Please review for Man-DB changes

Alexander E. Patrakov patrakov at gmail.com
Sat Oct 25 00:55:24 PDT 2008


DJ Lucas wrote:
> DJ Lucas wrote:
>> Thank you again for the detailed critique, suggestions and examples.  
>> You've been a great help.  I'll have another go at it using your text above.
>>
>>   
> OK, I think this is almost the final...
> 
> http://www.linuxfromscratch.org/~dj/LFS-MANDB/chapter06/man-db.html


> Some packages provide non-English manual pages. They are displayed
> correctly only if their location and encoding matches the expectation
> of the "man" program. However, different Linux distributions have
> different policies (expressed in the choice of the man program, its
> configuration and patches applied to it) concerning the character
> encoding in which manual pages are stored in the filesystem.
> 
> E.g., Debian previously required Russian manual pages to be encoded
> in KOI8-R and to be placed in /usr/share/man/ru. Now, in addition,
> their man program (Man-DB) searches for UTF-8 encoded Russian manual
> pages in /usr/share/man/ru.UTF-8. On the other hand, Fedora uses
> UTF-8 encoded manual pages exclusively. Russian manual pages are
> found in /usr/share/man/ru and their man program doesn't acknowledge
> /usr/share/man/ru.UTF-8. Many other distributions ignore the problem
> completely, leaving the end user with a mix of readable and
> unreadable manual pages, and even worse yet, unreadable error
> messages when a suitable manual page is not found.

"ignore the problem" => which problem? The text suggests that many 
distributions ignore that fact that different distributions have 
different policies.
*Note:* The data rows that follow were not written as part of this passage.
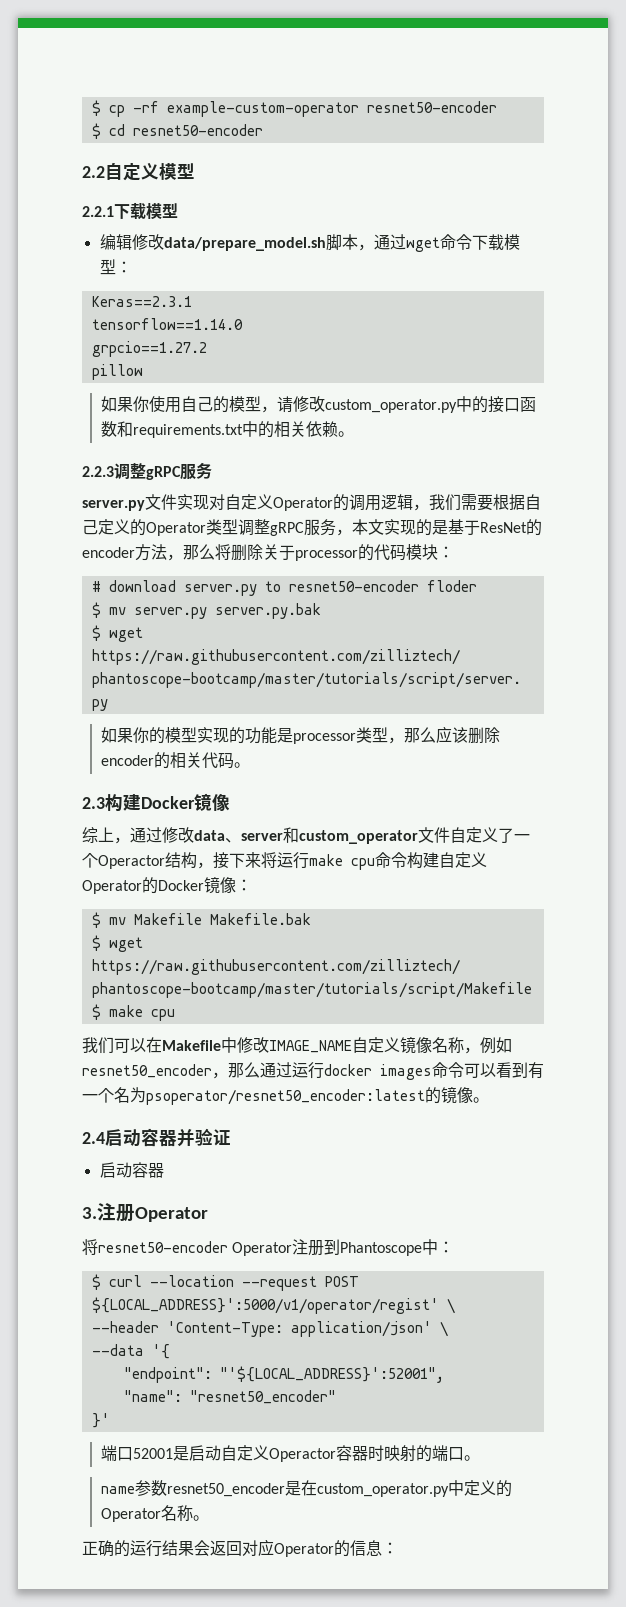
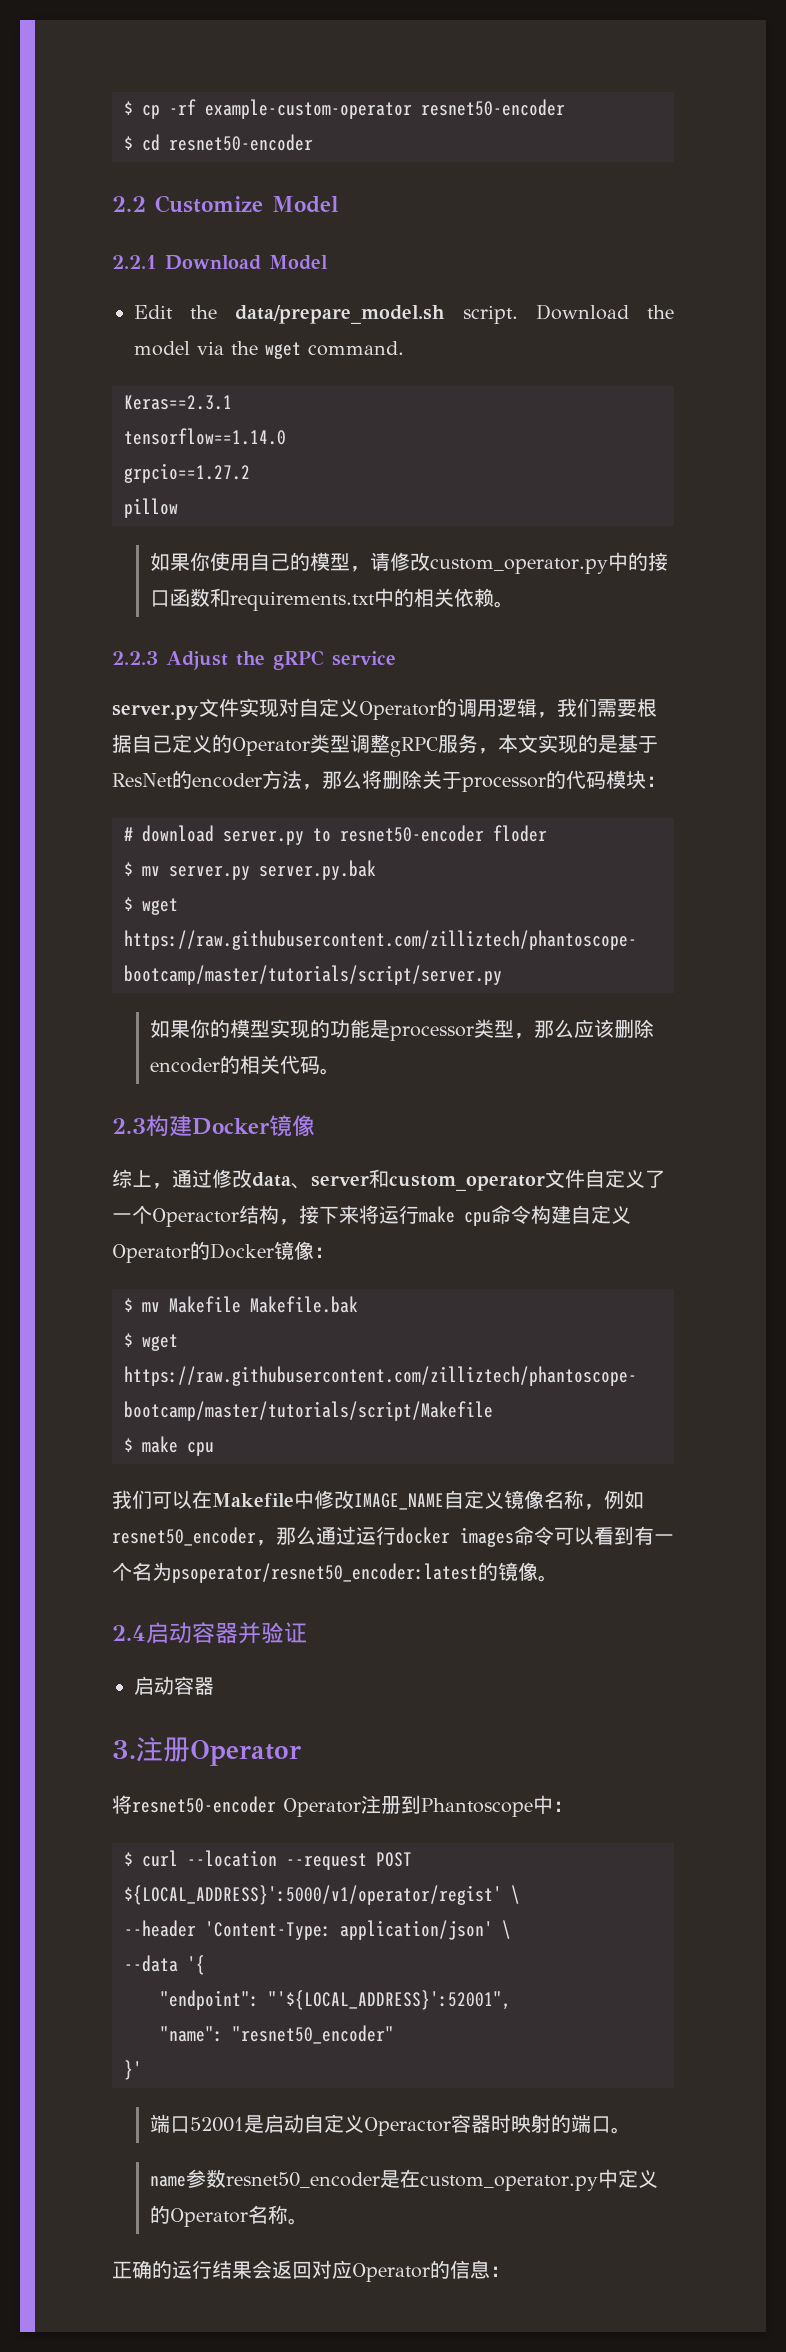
- 2.2自定义模型
+ 2.2 Customize Model
- 2.2.1下载模型
- 编辑修改data/prepare_model.sh脚本，通过wget命令下载模型：
+ 2.2.1 Download Model
+ Edit the data/prepare_model.sh script. Download the model via the wget command.
- 2.2.3调整gRPC服务
+ 2.2.3 Adjust the gRPC service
Some other word is needed. Maybe: "Many other 
distributions ignore the need for a consistent policy, leaving the user 
with ..."?

"a mix of readable and unreadable manual pages" - yes, very well 
spotted, better than I formulated on this list! However, there is a very 
low-priority wish: some people will misinterpret the word "unreadable" 
as "no way to make the man program access this file" instead of "man 
reads this file and displays garbage". Here a picture would be worth 
thousand words, but pictures are not in the current LFS tradition.

"and, even worse yet, unreadable error messages" => no, unreadable pages 
are worse. And this situation follows from a bug in the "man" program 
(it uses the obsolete catgets interface instead of gettext), not from 
misplaced or misencoded manual pages, so let's not mention it.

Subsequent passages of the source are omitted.